Whenever I would call my mother, my foster mom would get on the phone after I finished talking. They would talk, and my mother would ask how we were doing. Mom always told her everything. Each seemed to understand and respect their roles in our lives.
I was 12-years-old when my sister and I were officially adopted. Once adopted, the weekly county worker visits stopped, but actual visits didn't. It wasn't every week still , but mom and dad would set up dates and take us out to see my family. They didn't have to do that. There was no requirement or law stating they had to, but they did it anyway.
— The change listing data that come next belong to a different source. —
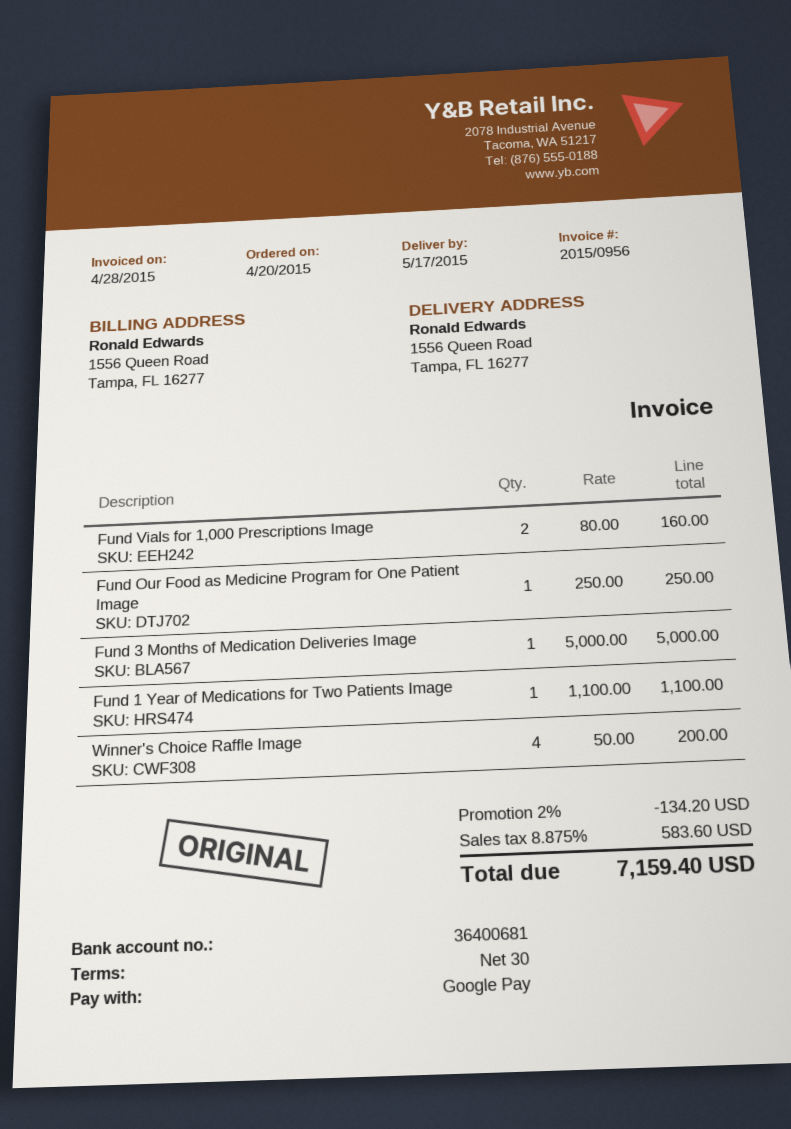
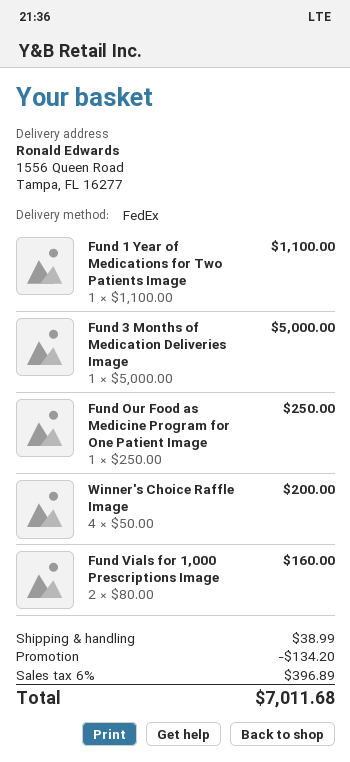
shipping: none -> 38.99
tax: 8.875% = 583.60 -> 6% = 396.89
total: 7159.40 -> 7011.68

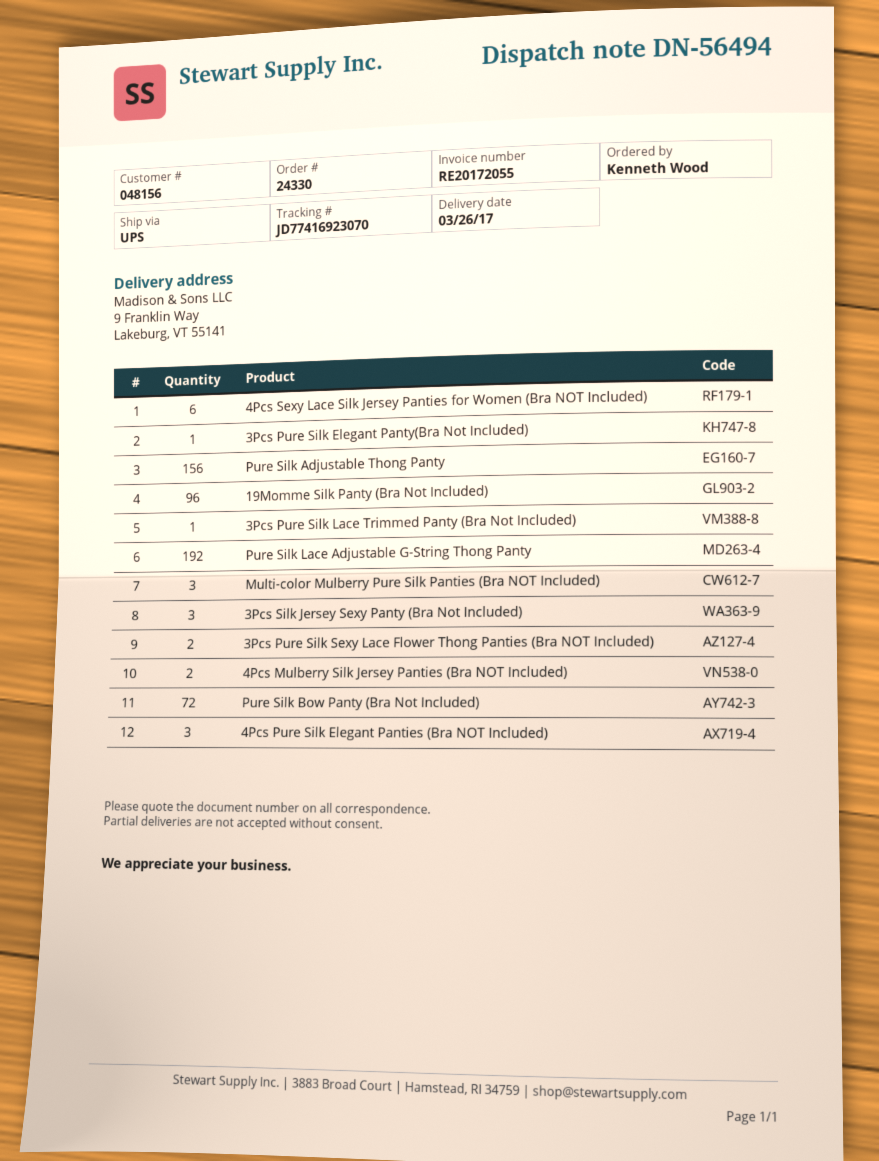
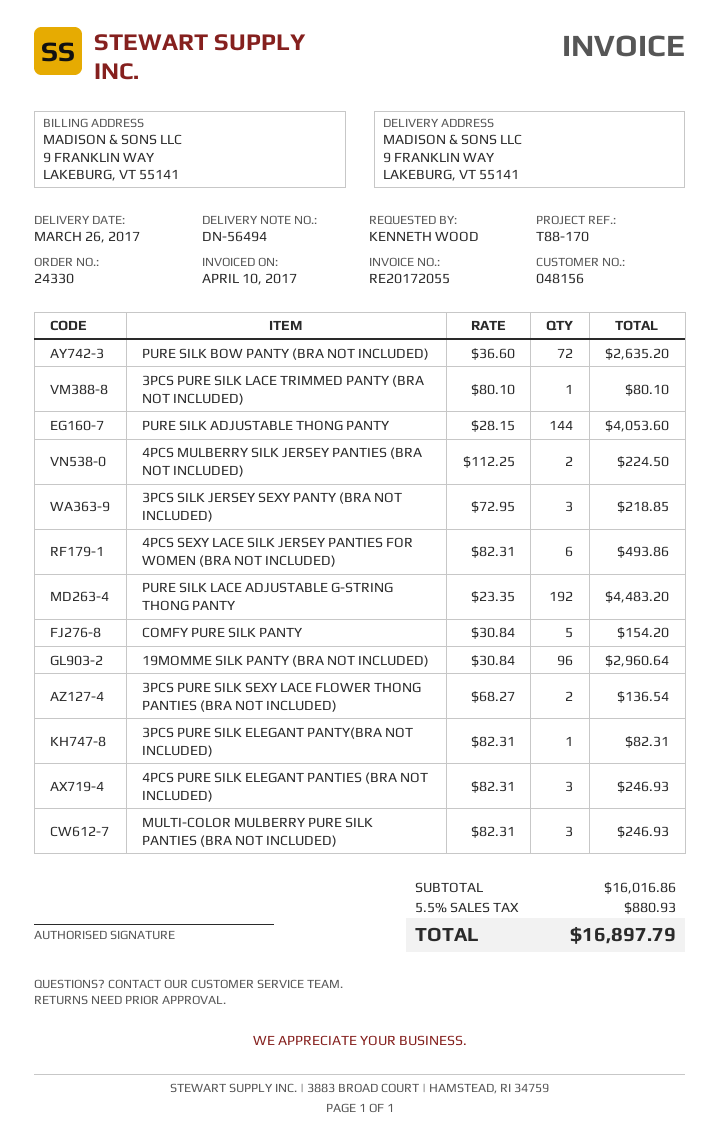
Pure Silk Adjustable Thong Panty: 156 -> 144
COMFY PURE SILK PANTY: none -> 5

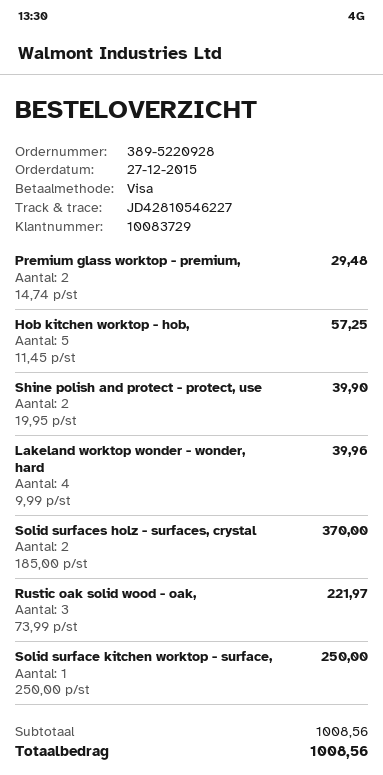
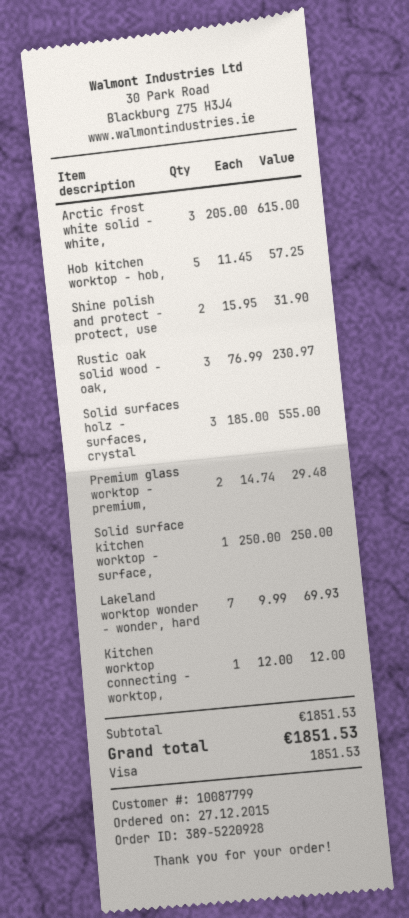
customer number: 10083729 -> 10087799
Shine polish and protect - protect, use: 2 x 19.95 = 39.90 -> 2 x 15.95 = 31.90
Lakeland worktop wonder - wonder, hard: 4 x 9.99 = 39.96 -> 7 x 9.99 = 69.93
Solid surfaces holz - surfaces, crystal: 2 x 185.00 = 370.00 -> 3 x 185.00 = 555.00
Rustic oak solid wood - oak,: 3 x 73.99 = 221.97 -> 3 x 76.99 = 230.97
Arctic frost white solid - white,: none -> 3 x 205.00 = 615.00
Kitchen worktop connecting - worktop,: none -> 1 x 12.00 = 12.00
subtotal: 1008.56 -> 1851.53
total: 1008.56 -> 1851.53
When I was 13, my mother went into a nursing home. For the next five years, mom would drop us off and we would head to our mother's room to visit. She always gave us that time to just be alone, and I'm very grateful for that. Mom would come in after a while then visit with mother herself. Both women actually grew to love and respect each other. Their common ground was the well-being of me and my sister.
My mother passed away when I was 18. Mom and dad were completely supportive during that time, even though I had moved out of the house already.
I will forever be thankful that my situation was what it was. When I think about how hard it must have been for my mother, it only adds to my respect and admiration of her. She was the strongest person I will probably ever know. Now that my little Mini is the same age I was when I was given up into foster care, I am able to understand her sacrifice even more. I have an even greater respect for the woman I barely knew but loved immensely.